TL;DR

A container is something you use to package and ship software applications along with all the application dependencies, libraries, and runtime necessary for the application to run.

Preface
Servers
Physical Servers vs. Virtual Machines
- Physical Servers
- Virtual Machines
Containers
To be continued…
Helpful Resources

Preface

I was a junior in college when I first heard about Docker.
I was a senior working on my senior project when I first had to deal with Docker.
I was 4 months into my professional career when I first had to deploy a containerized application using Docker.
I am 10 months into my professional career, and I have to VERY lightly deal with Kubernetes.

So, if someone asks me, “What is a container? What is Docker? What is Kubernetes?” can I answer it?

Yes, but no.

I can say, “Oh, it packages up your code and dependencies and basically solves the ‘it works on my machine’ problem.” But do I truly understand it? Not really. That’s why I’m here, writing this post — to break it down and finally grasp what containerization is all about.

If this is your first time in this series, welcome to I-should-know-this-but-I-don’t. It’s where I tear apart tech concepts on the internet and try to internalize them. If this is your second time – given this is my second post – welcome back, I’m happy to see there are people like me out there.
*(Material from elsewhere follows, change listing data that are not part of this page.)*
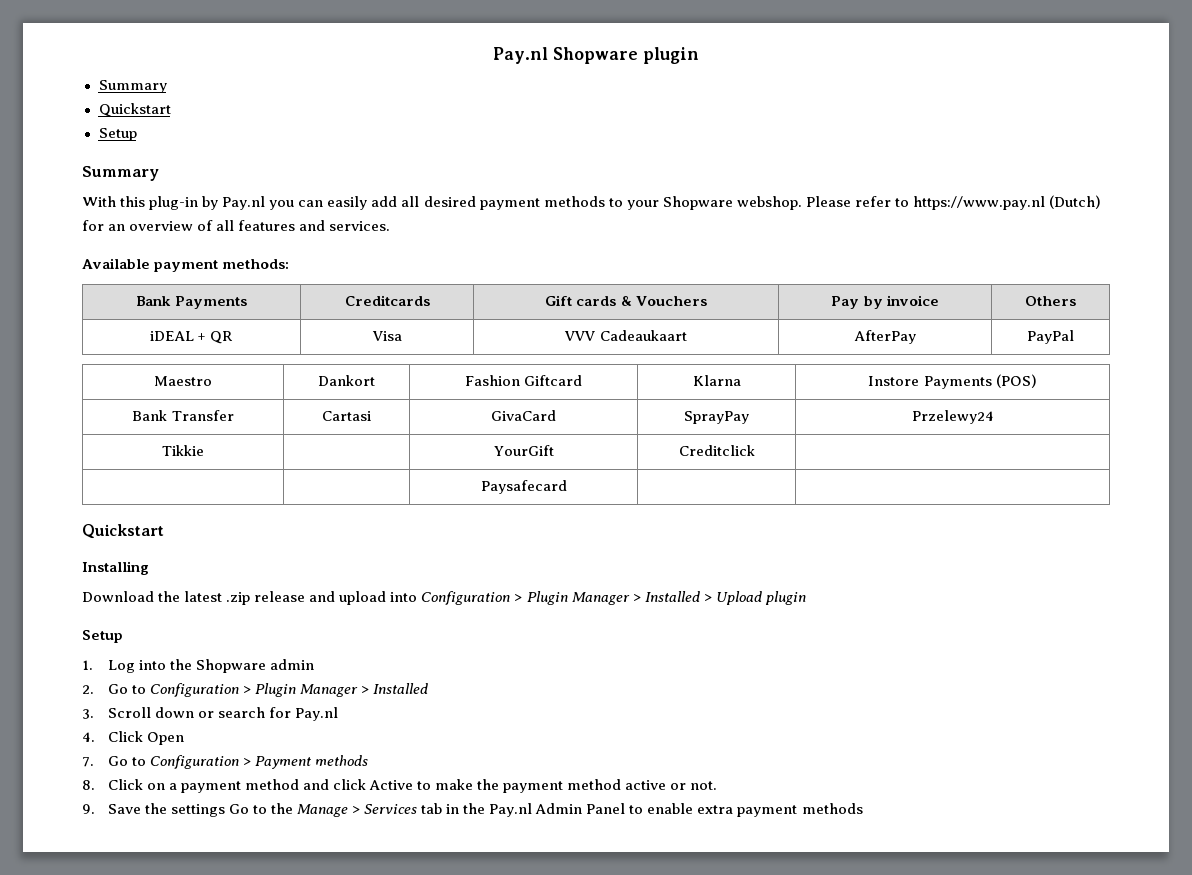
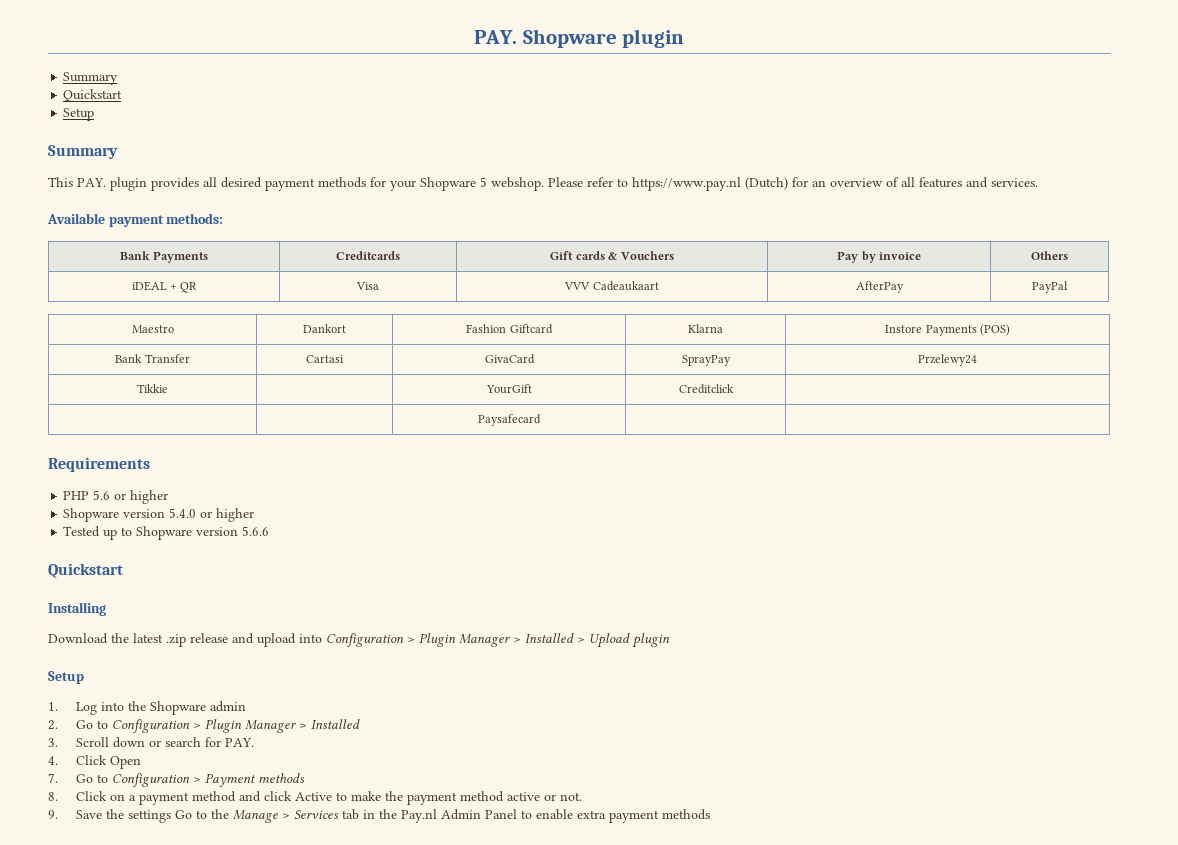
- Pay.nl Shopware plugin
+ PAY. Shopware plugin
- With this plug-in by Pay.nl you can easily add all desired payment methods to your Shopware webshop.
+ This PAY. plugin provides all desired payment methods for your Shopware 5 webshop.
+ Requirements
+ PHP 5.6 or higher
+ Shopware version 5.4.0 or higher
+ Tested up to Shopware version 5.6.6
- 3. Scroll down or search for Pay.nl
+ 3. Scroll down or search for PAY.

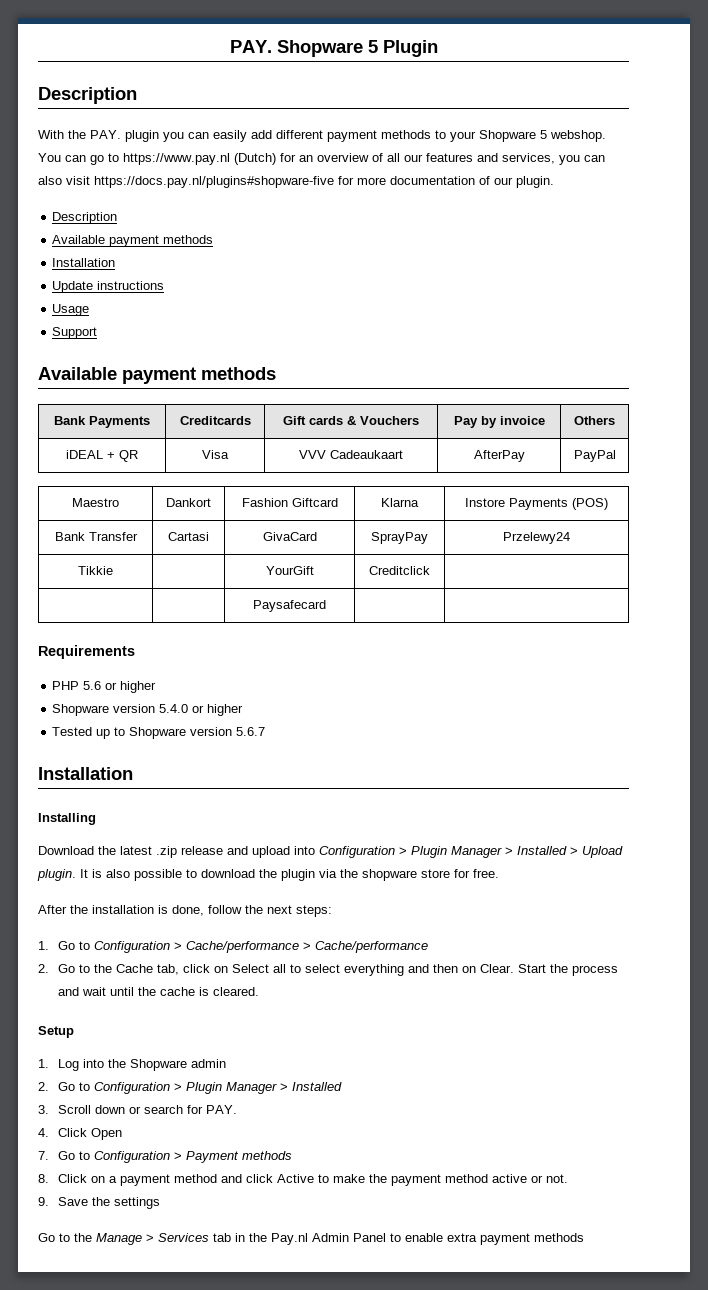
- PAY. Shopware plugin
- Summary
- Quickstart
- Setup
- Summary
- This PAY. plugin provides all desired payment methods for your Shopware 5 webshop.
+ PAY. Shopware 5 Plugin
+ Description
+ With the PAY. plugin you can easily add different payment methods to your Shopware 5 webshop.
- Please refer to https://www.pay.nl (Dutch) for an overview of all features and services.
- Available payment methods:
+ You can go to https://www.pay.nl (Dutch) for an overview of all our features and services, you can also visit https://docs.pay.nl/plugins#shopware-five for more documentation of our plugin.
+ Description
+ Available payment methods
+ Installation
+ Update instructions
+ Usage
+ Support
+ Available payment methods
- Tested up to Shopware version 5.6.6
- Quickstart
+ Tested up to Shopware version 5.6.7
+ Installation
- Download the latest .zip release and upload into Configuration > Plugin Manager > Installed > Upload plugin
+ Download the latest .zip release and upload into Configuration > Plugin Manager > Installed > Upload plugin. It is also possible to download the plugin via the shopware store for free.
+ After the installation is done, follow the next steps:
+ 1. Go to Configuration > Cache/performance > Cache/performance
+ 2. Go to the Cache tab, click on Select all to select everything and then on Clear. Start the process and wait until the cache is cleared.
- 9. Save the settings Go to the Manage > Services tab in the Pay.nl Admin Panel to enable extra payment methods
+ 9. Save the settings
+ Go to the Manage > Services tab in the Pay.nl Admin Panel to enable extra payment methods

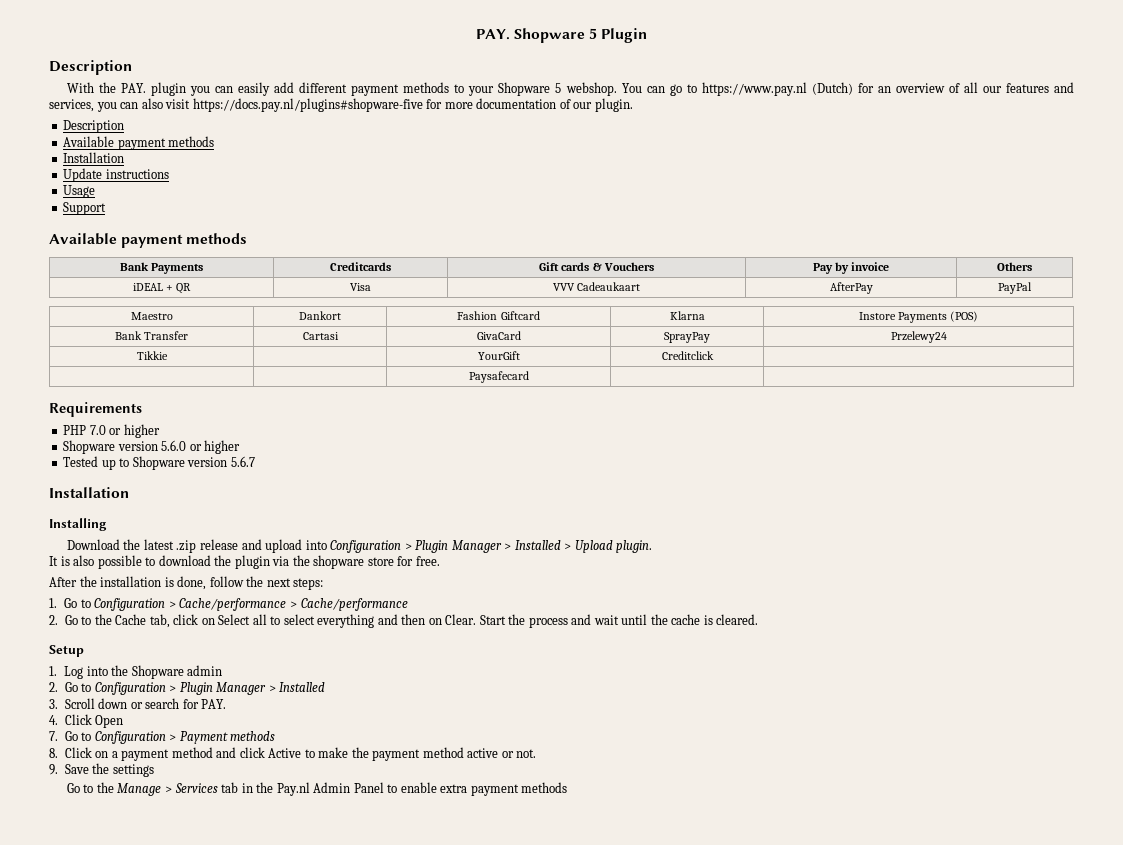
- PHP 5.6 or higher
+ PHP 7.0 or higher
- Shopware version 5.4.0 or higher
+ Shopware version 5.6.0 or higher
- Download the latest .zip release and upload into Configuration > Plugin Manager > Installed > Upload plugin. It is also possible to download the plugin via the shopware store for free.
+ Download the latest .zip release and upload into Configuration > Plugin Manager > Installed > Upload plugin.
+ It is also possible to download the plugin via the shopware store for free.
It’s probably obvious at this point, but in this post, I’ll give my take on containers, Docker, and possibly Kubernetes. This might be split into multiple parts, but with my continued exposure to containerized services, I just need to get it off my chest that I don’t know know containerization.

So, without further ado, let’s start with the very basics: servers.

Servers

servers

You probably have heard this term a million times by now, I know I have. However, this term was still very intangible, and I often used it without fully wrapping my head around it. I realized part of this came from how “server” has different nuances, and I found myself confused whenever it wasn’t super clear on which server people were referring to. I don’t want that to happen in this post, so I wanted to make sure I cleared the grounds before officially going into this post.

The servers that confused me the most were these two: Server software: Programs that receive requests from other programs, called clients, to supply clients with the resources they need. e.g., Nginx is a web server software that runs on a physical or virtual machine. It is the program that receives, processes, and responds to requests from clients like web browsers. Server hardware: Physical machines with components like a CPU, RAM, and storage, to run operating systems and applications.

Now, the diagram below isn’t an example of a server in a hardware sense, but this is what it means when you hear “install nginx on your EC2 instance.” EC2 instances are virtual servers you can run on AWS, and don’t worry, there’s going to be a whole section dedicated to virtualization in this post. For now, just know that the word “server” is used interchangeably between server software and the actual physical/virtual machines that enable the server software to run.

Even at the risk of this post getting too wordy, you can expect me to make the distinction clear Every. Single. Time.

End of chapter -1.

Physical Servers vs. Virtual Machines

Physical Servers

Now onto chapter 0.

To understand containers better, we need to understand what issues they resolved, and to understand the issues they resolved, we need to understand the sources of the issues.

Let’s bring physical servers to the table. FYI, I referred to them as server hardware in the previous section. To reiterate, the server hardware has the actual, physical things like the CPU(s), memory, storage (either hard disks or SSDs), and additional GPUs or Add-on cards.

Now, this physical hardware is going to have some capacity. For example, the ability to run a couple of applications, store a couple of files, you name it. Within this capacity, we’ll go ahead and download an operating system, and any runtime environments, dependencies, and libraries. Finally, let’s run some applications that use the hardware capacity.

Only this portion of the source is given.